Occupying an old storefront next to J'Adore and a Blockbuster just east of Oak Street, the restaurant's casual atmosphere suggests a suburban Parisian Café but belies the upscale menu. Entrees range from $15 for Tres Mushroom Napoleon to $29 for Beef Tenderloin stuffed with blue cheese. Selections of chicken, duck, seafood or a Dijon-glazed pork chop fall in between. Appetizers run from $8 for Brie Cheese Strudel to Hudson Valley Foie Gras ($16).
A coffee bar with a pastry case dominates one section of the place. Tables covered in bright French oilcloth surround an unfinished sideboard in the dining area of the forty-seat establishment, which opened in 1999. Chalk blue and apricot walls create a sunny ambiance even at night.
It's a cozy setting for the impressive, elegant dishes created by Chef Ryan Kelly, who's been in the kitchen for about six months. Fitzpatrick said, " He's definitely brought us to another level."
On our first visit, we sampled the strudel. Laced with crabmeat and crawfish, it had the appearance and texture of a savory cheesecake over a flaky crust. The bite from chili-tarragon sauce drizzled around the plate enhanced the creamy, nutty flavor of the cheese.
"I could eat a full plate of this," Karen said after a bite of the Carpaccio ($9). Capers, truffle oil, Dijon mustard and Pecorino Romano cheese all danced on my tongue with the shaved pieces of raw tenderloin. It was as decadently savory as the desserts proved in a sweet way later.
The salads also offered interesting combinations of ingredients. We tried Warm Goat Cheese ($9) in a hazelnut crust with a burgundy vinaigrette, Maison's Mozzarella ($9) with caramelized shallots that perfectly complemented the soft cheese and the one that surprised me the most — Brussels Sprouts and Blue Cheese ($8) with roast pear and caramelized walnuts. I'm not a Brussels sprout fan but the marinated buds matched with the other flavors proved a pleasant surprise.
Good Paella demands to be eaten slowly. Each of the many flavors and textures in the seafood stew clamor for attention, from the al dente fish and shrimp to the tomatoes and multi-colored peppers with a spicy impression made by the Chorizo sausage. At Café Maison, Kelly serves it over saffron-laced couscous in a rich broth. It's a dish worth lulling over to let the flavors of each bit linger on the tongue.
Other entrees require cruise control as each entices diners back for another bite with greater and greater speed.
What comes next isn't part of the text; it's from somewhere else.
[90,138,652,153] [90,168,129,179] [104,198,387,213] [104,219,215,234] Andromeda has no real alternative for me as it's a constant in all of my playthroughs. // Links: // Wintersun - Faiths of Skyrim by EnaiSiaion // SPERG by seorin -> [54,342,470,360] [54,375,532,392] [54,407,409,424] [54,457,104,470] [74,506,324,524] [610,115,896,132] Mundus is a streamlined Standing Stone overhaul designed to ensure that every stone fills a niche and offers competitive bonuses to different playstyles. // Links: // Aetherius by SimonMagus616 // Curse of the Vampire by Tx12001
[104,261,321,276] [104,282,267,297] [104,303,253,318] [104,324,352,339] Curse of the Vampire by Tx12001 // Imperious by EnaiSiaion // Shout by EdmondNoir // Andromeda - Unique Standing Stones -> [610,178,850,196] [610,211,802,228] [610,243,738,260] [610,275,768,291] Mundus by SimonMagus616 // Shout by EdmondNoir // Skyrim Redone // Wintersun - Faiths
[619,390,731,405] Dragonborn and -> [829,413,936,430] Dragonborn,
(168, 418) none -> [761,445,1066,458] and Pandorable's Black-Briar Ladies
The taste buds instant message the mind: "That was good, gimme more."
On my other visit, I quickly devoured the luscious Caramelized Sea Scallops ($28) with a peppery olive tapanade over polenta with truffle oil. My tablemates responded similarly to a beef tenderloin ($29) stuffed with blue cheese in a thyme cabernet sauce and the Dijon Pork ($18) with pickled pearl onions, as well as other fish and fowl dishes.
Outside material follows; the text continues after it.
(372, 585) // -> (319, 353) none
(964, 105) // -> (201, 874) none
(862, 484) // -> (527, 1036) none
The sensibly sized portions left plenty of room for Café Maison's desserts, which are just as impressive as the rest of the menu. Kelly combined the ubiquitous breading pudding with equally ubiquitous crème Brulee to offer a dish ($5.50) that has the best of both. Emily and Susan hoarded the dish after letting Butch and I have a small taste. A smooth-textured flourless chocolate cake ($5.95) tasted rich and sweet without being cloying. And Karen fell in love with a tart, light lemon cake ($4.95).
The servers made sure the food starred at the table with attention to all details. The only glitch during either visit came when we waited long enough for the check to feel neglected. That's a server's "raison d' etre" as far as I'm concerned — to take the money. After getting the right order to the table efficiently, delivering the bill promptly should be a slam-dunk.
Nevertheless, when I took a deep breath outside Café Maison after my second delicious dinner, I knew I'd eaten well. And when I talked to Fitzpatrick on the phone later, I got even more impressed. He spoke more as an admirer than employer when he said of Chef Kelly, "it's amazing what they do in that little kitchen with an electric stove."
He asked me not to write about the stove because most comparable places cook with gas. But to me, it makes Kelly's job more challenging and the results more astounding. I asked my friend Karen the caterer whether to reveal the secret. She responded negatively at first, suggesting it wasn't that big a deal. She said, "Every chef should know his stove."
But after a pause, she agreed I should reveal his secret. She said, "To cook that food that quickly on an electric stove. That is impressive!"